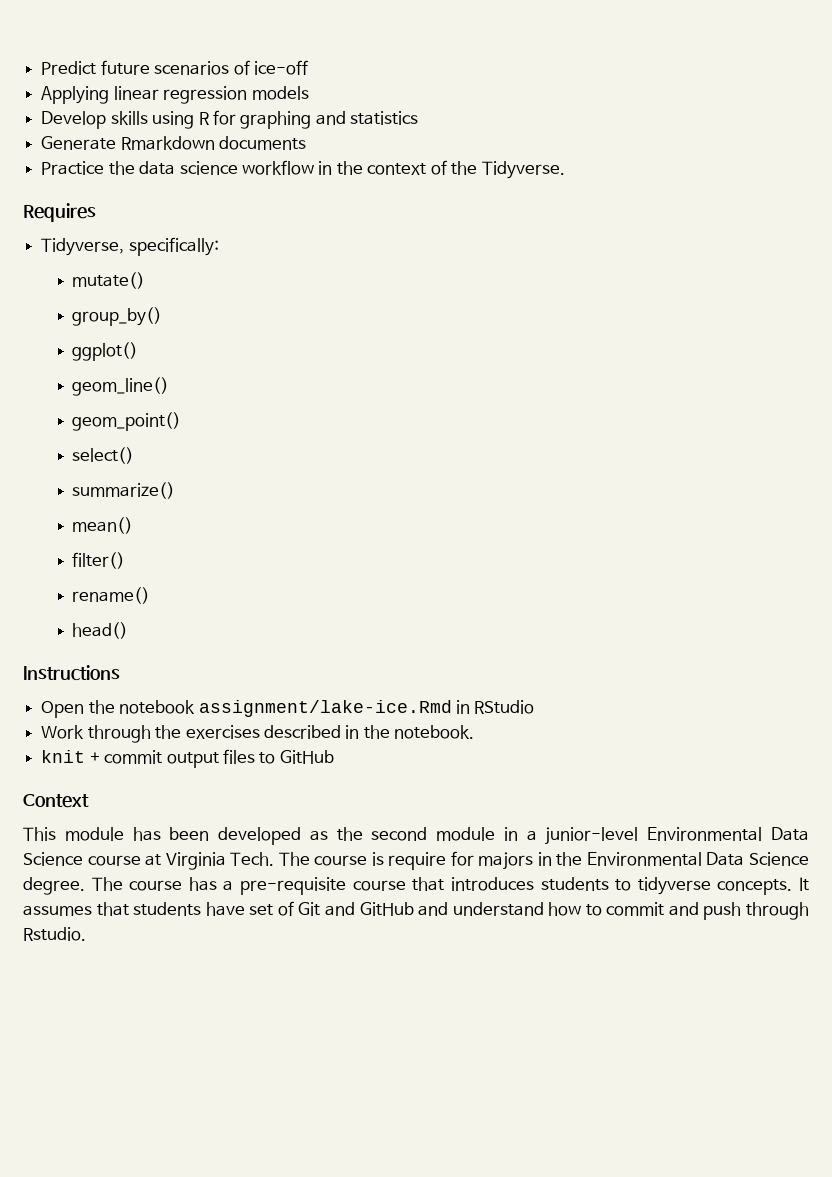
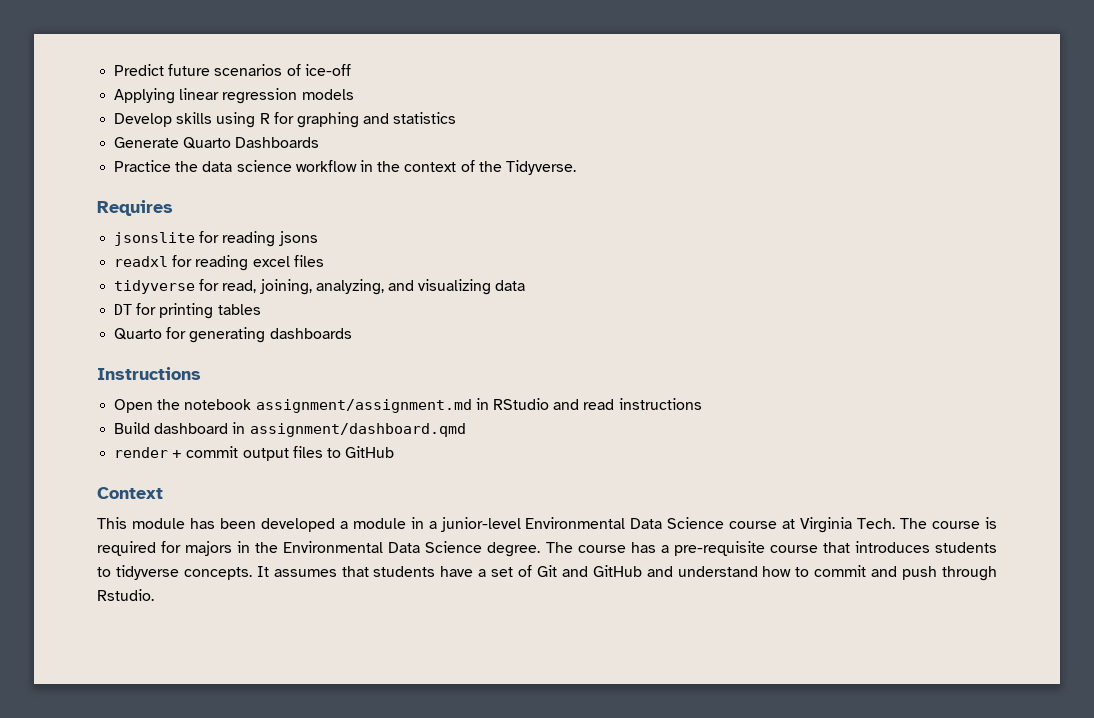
- Generate Rmarkdown documents
+ Generate Quarto Dashboards
- Tidyverse, specifically:
- mutate()
- group_by()
- ggplot()
- geom_line()
- geom_point()
- select()
- summarize()
- mean()
- filter()
- rename()
- head()
+ jsonslite for reading jsons
+ readxl for reading excel files
+ tidyverse for read, joining, analyzing, and visualizing data
+ DT for printing tables
+ Quarto for generating dashboards
- Open the notebook assignment/lake-ice.Rmd in RStudio
- Work through the exercises described in the notebook.
- knit + commit output files to GitHub
+ Open the notebook assignment/assignment.md in RStudio and read instructions
+ Build dashboard in assignment/dashboard.qmd
+ render + commit output files to GitHub
- This module has been developed as the second module in a junior-level Environmental Data Science course at Virginia Tech.
+ This module has been developed a module in a junior-level Environmental Data Science course at Virginia Tech.
- The course is require for majors in the Environmental Data Science degree.
+ The course is required for majors in the Environmental Data Science degree.
- It assumes that students have set of Git and GitHub and understand how to commit and push through Rstudio.
+ It assumes that students have a set of Git and GitHub and understand how to commit and push through Rstudio.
★ ★ ★ ★
Leaving out only the pictures, reproduce the listing exactly.

Response:
- Generate Rmarkdown documents
+ Generate Quarto Dashboards
- Tidyverse, specifically:
- mutate()
- group_by()
- ggplot()
- geom_line()
- geom_point()
- select()
- summarize()
- mean()
- filter()
- rename()
- head()
+ jsonslite for reading jsons
+ readxl for reading excel files
+ tidyverse for read, joining, analyzing, and visualizing data
+ DT for printing tables
+ Quarto for generating dashboards
- Open the notebook assignment/lake-ice.Rmd in RStudio
- Work through the exercises described in the notebook.
- knit + commit output files to GitHub
+ Open the notebook assignment/assignment.md in RStudio and read instructions
+ Build dashboard in assignment/dashboard.qmd
+ render + commit output files to GitHub
- This module has been developed as the second module in a junior-level Environmental Data Science course at Virginia Tech.
+ This module has been developed a module in a junior-level Environmental Data Science course at Virginia Tech.
- The course is require for majors in the Environmental Data Science degree.
+ The course is required for majors in the Environmental Data Science degree.
- It assumes that students have set of Git and GitHub and understand how to commit and push through Rstudio.
+ It assumes that students have a set of Git and GitHub and understand how to commit and push through Rstudio.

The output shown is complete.